◆ **AIM OF THE TASK**
Which lines below contain the word "Google"? Copy each one.

◆ **TASK INPUT**
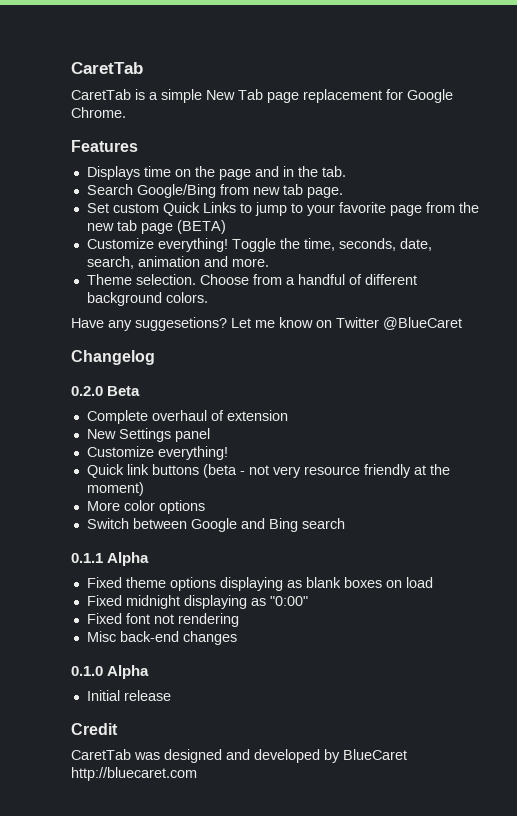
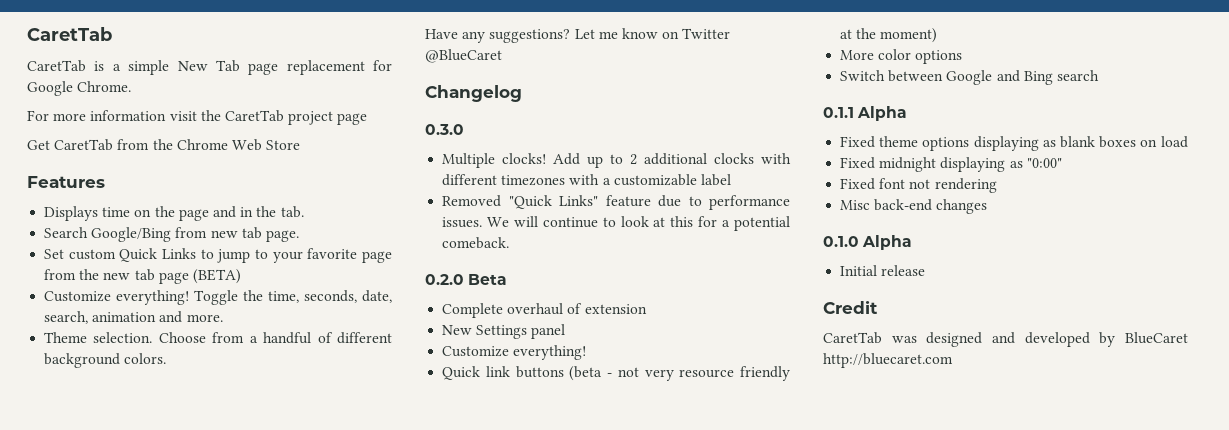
(126, 112) none -> [27,110,368,125] [27,139,301,151] // For more information visit the CaretTab project page // Get CaretTab from the Chrome Web Store
[135,317,227,331] suggesetions? -> [489,29,571,43] suggestions?
(155, 357) none -> [425,124,464,135] [442,153,791,168] [442,174,731,186] [442,195,790,210] [442,216,790,231] [442,237,510,249] // 0.3.0 // Multiple clocks! Add up to 2 additional clocks with different timezones with a customizable label // Removed "Quick Links" feature due to performance issues. We will continue to look at this for a potential comeback.

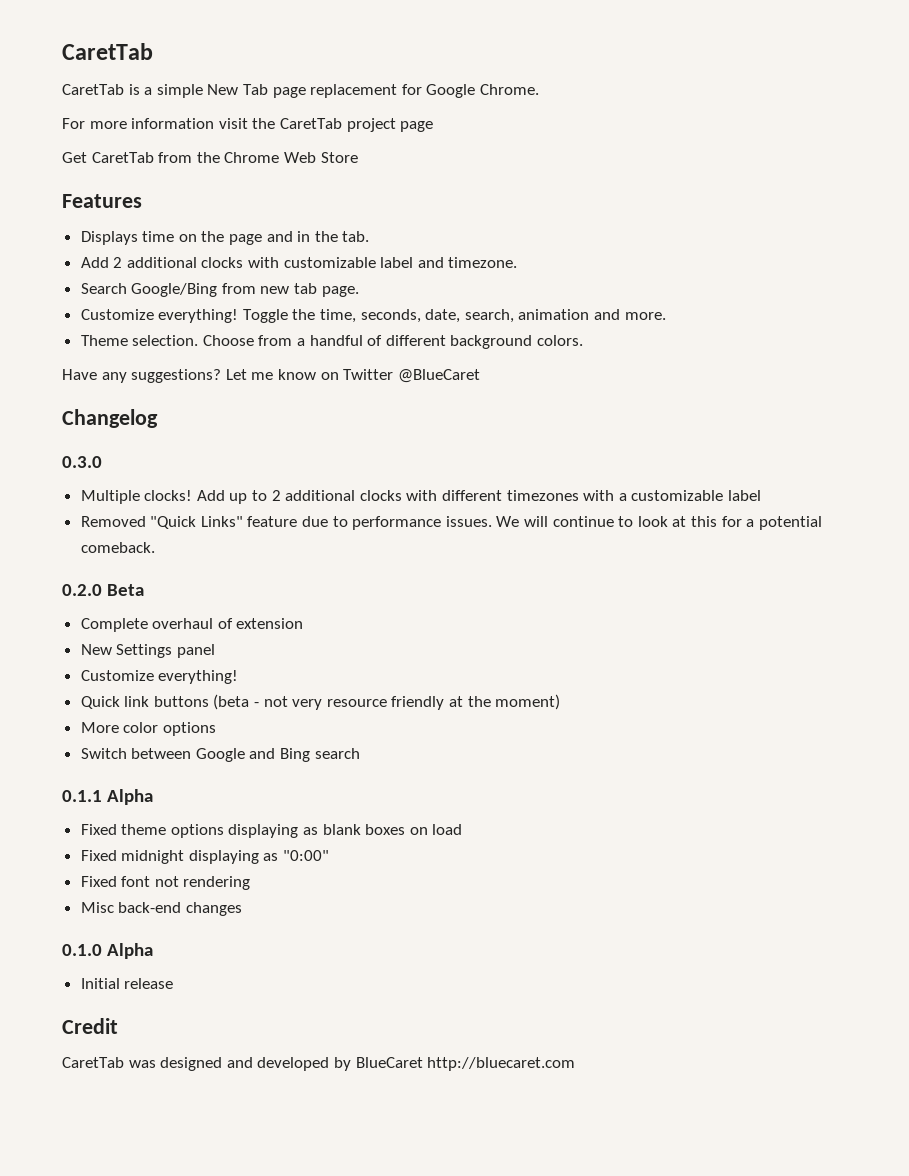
(304, 212) none -> [80,257,518,268] // Add 2 additional clocks with customizable label and timezone.
[44,248,392,263] [44,269,241,284] // Set custom Quick Links to jump to your favorite page from the new tab page (BETA) -> (359, 291) none

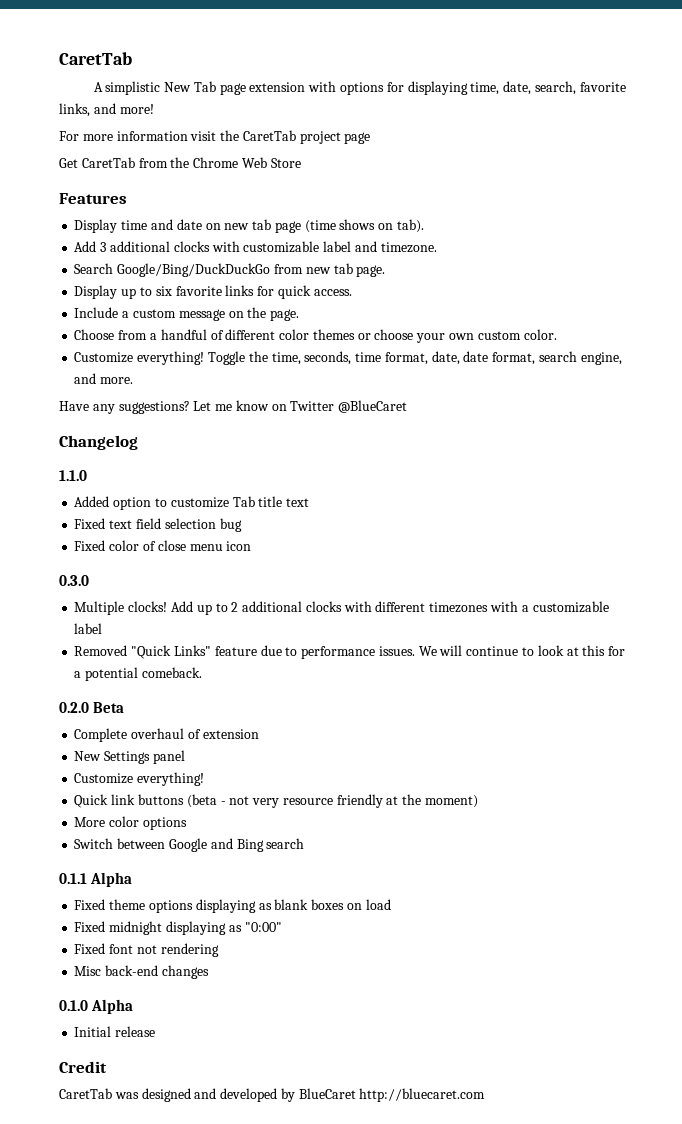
[62,84,539,98] CaretTab is a simple New Tab page replacement for Google Chrome. -> [93,81,626,95] [59,103,154,117] A simplistic New Tab page extension with options for displaying time, date, search, favorite links, and more!
[80,231,370,245] [80,257,123,268] Displays time on the page and in the tab. // Add 2 -> [74,219,424,233] [74,241,107,252] Display time and date on new tab page (time shows on tab). // Add 3
[131,283,218,297] Google/Bing -> [117,263,271,277] Google/Bing/DuckDuckGo
(359, 291) none -> [74,285,352,299] [74,307,300,321] [74,329,557,343] // Display up to six favorite links for quick access. // Include a custom message on the page. // Choose from a handful of different color themes or choose your own custom color.
[425,309,666,323] [80,335,584,349] date, search, animation and more. // Theme selection. Choose from a handful of different background colors. -> [355,351,622,365] [74,373,134,384] time format, date, date format, search engine, and more.
(158, 418) none -> [59,470,87,481] [74,496,310,510] [74,518,242,532] [74,540,252,551] // 1.1.0 // Added option to customize Tab title text // Fixed text field selection bug // Fixed color of close menu icon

◆ **WRITTEN ANSWER**
[62,84,539,98] CaretTab is a simple New Tab page replacement for Google Chrome. -> [93,81,626,95] [59,103,154,117] A simplistic New Tab page extension with options for displaying time, date, search, favorite links, and more!
[131,283,218,297] Google/Bing -> [117,263,271,277] Google/Bing/DuckDuckGo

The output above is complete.